Superhuman, Wellcome Collection, London

3.00

This vain and godless world is a warning to us all

A tiny bronze statue of Icarus is the first item in this show. It should also be the last. For the story of the boy who flew too close to the Sun is a handy reminder that, however far we advance, we should never forget our capacity to cock up.

Superhuman is an exploration of human enhancement over the ages. It starts with a prosthetic toe dating from 600BC, and ends with a timeline of the future, predicting that, in 2050, we will be exploiting Mars's resources. There's plenty of fun stuff in between: this is a romp through the ingenious ways humans have improved our lot. Exhibits range from the titillating, like the 18th-century ivory dildo, with its own pump-action system for simulating ejaculation; to the life-changing, like the 19th-century silver prosthetic nose worn like glasses, as owned by a woman who lost her own to syphilis.

These kooky little treasures are fascinating, and form a gentle introduction to darker themes ahead. They make us marvel at science's ability to overcome inconvenience. It's when we get on to the effects of thalidomide on unborn babies that we are reminded of the repercussions of tampering with nature. A News International photo, titled Philippa Verney Drinking Coffee with her Foot, is a moving reminder of this shameful episode in pharmaceutical history. It's also a timely reminder of News International's past greatness.

With further neat timing, there are exhibits relating to the Olympics and the Tour de France, which question the ethics of doping in sport. A reel of news footage shows the last moments of Tom Simpson, who until Bradley Wiggins was Britain's most successful Tour de France cyclist.

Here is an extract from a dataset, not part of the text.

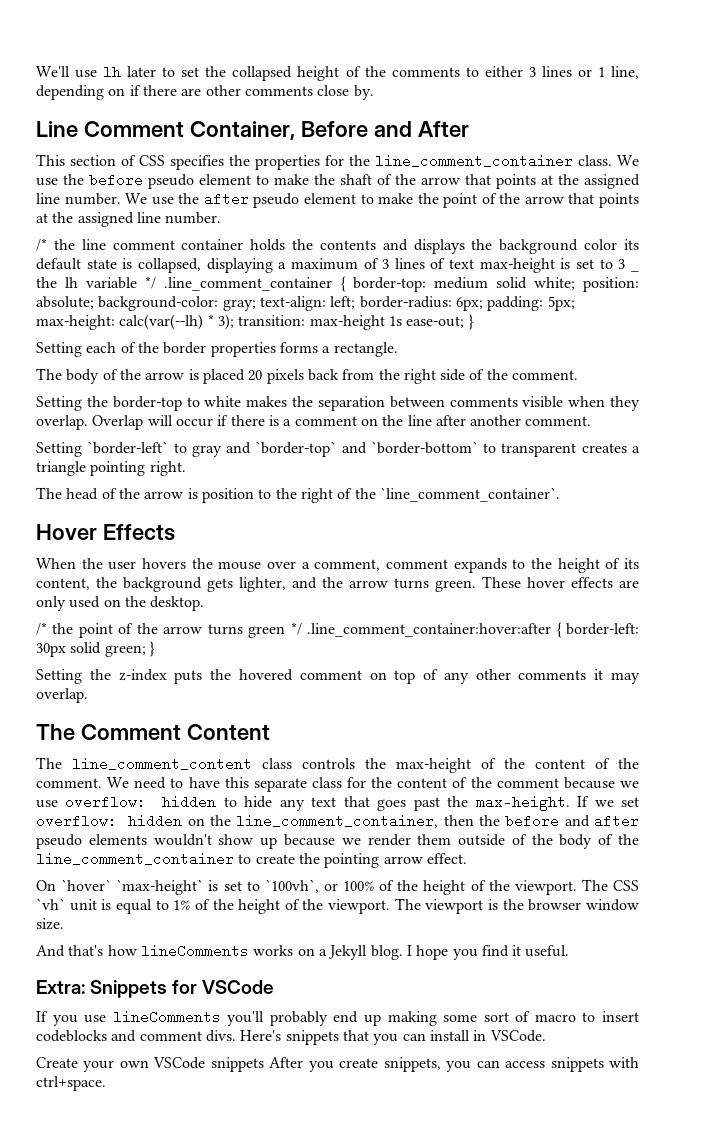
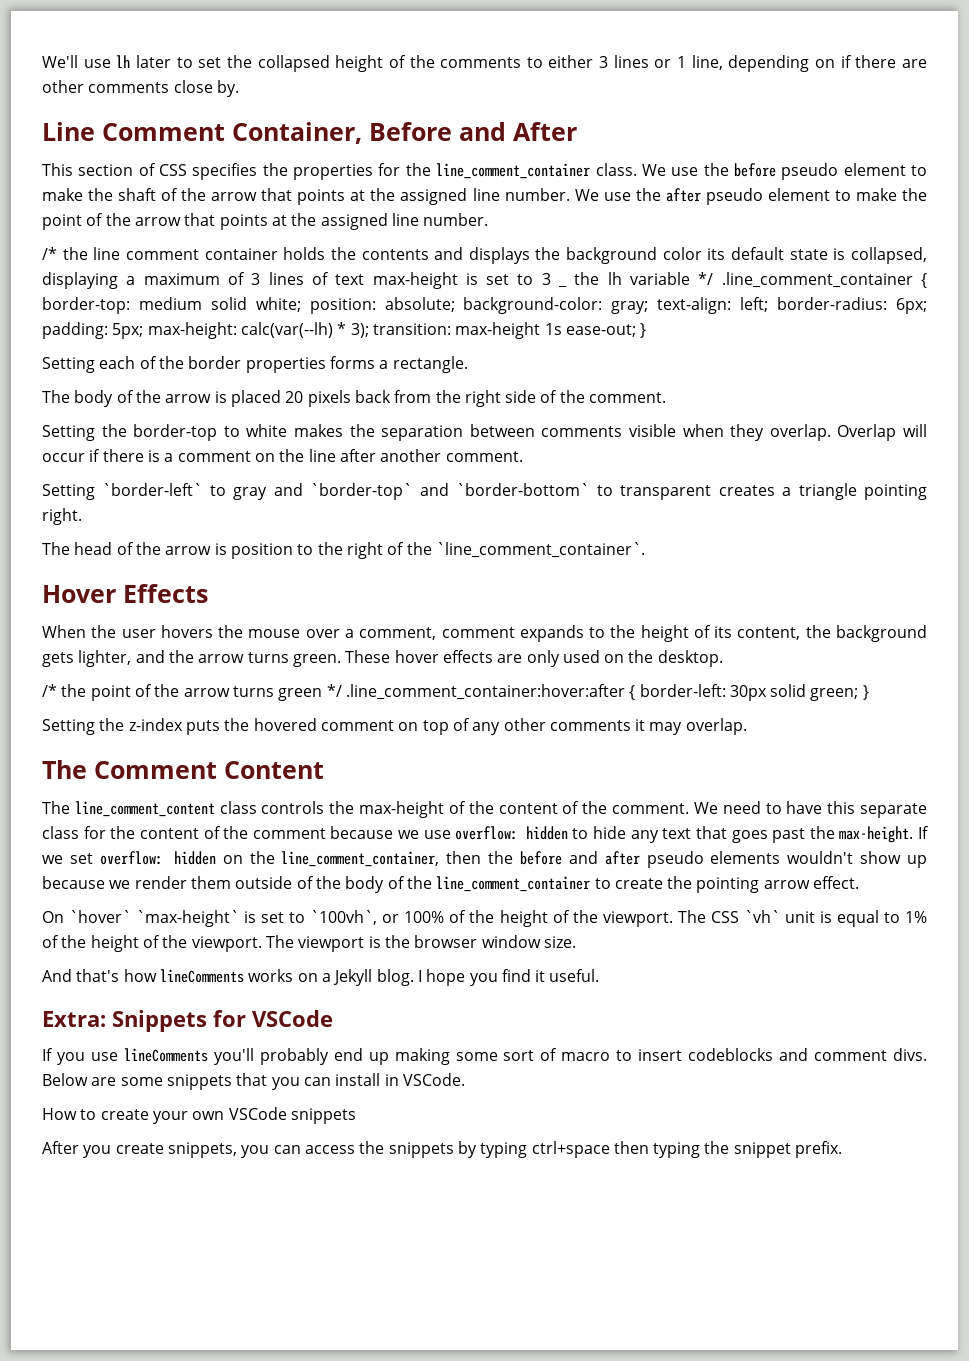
[240,1030,282,1041] Here's -> [42,1073,163,1086] Below are some
[36,1057,78,1068] Create -> [42,1108,149,1120] How to create
(264, 1064) none -> (356, 1116) //
[550,1057,639,1072] [36,1076,106,1091] snippets with ctrl+space. -> [359,1141,843,1158] the snippets by typing ctrl+space then typing the snippet prefix.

He collapsed and died on Mont Ventoux in the 13th stage of the 1967 race. Initial reports blamed exhaustion, but he was later found to have taken a mixture of brandy and amphetamines.

So the question is: how far is too far? To what limits can we push ourselves, and should we? A screen of talking heads raises yet more questions about the morality of life-lengthening. Oxford professor of neuroethics Bennett Foddy reasons in favour of anti-ageing medicine by saying: "Really it's the project of medicine to extend human life, to enhance life and human youth and to defeat age and death." Hold on, that doesn't chime with the Hippocratic oath: "above all, I must not play at God".

God doesn't get a mention anywhere in this exhibition. The assumption appears to be that anyone still worrying their heads with religion has no place in the Wellcome Collection. Maybe. But to ignore the thinking of thousands of years suggests a disturbing arrogance. Spend too much time in here, watching Donald Rodney's self-propelling wheelchair, or staring at The Immortal, an installation of five inter-connecting life-support machines, and it feels like being trapped in Frankenstein's lab.

Superhuman raises complex ethical questions about how science can improve our lives, and couldn't come at a more apposite moment, as Oscar Pistorius becomes the first double amputee to compete in an Olympic Games. But the answers that this exhibition offers are unsettling. To anyone remotely sceptical of the scientist's assumption that science can solve any problem, the confident predictions of a bionic future seem wrong. "It is inevitable that we will either be enhanced or die out," says one boffin on a screen. No, it isn't. Just ask Icarus.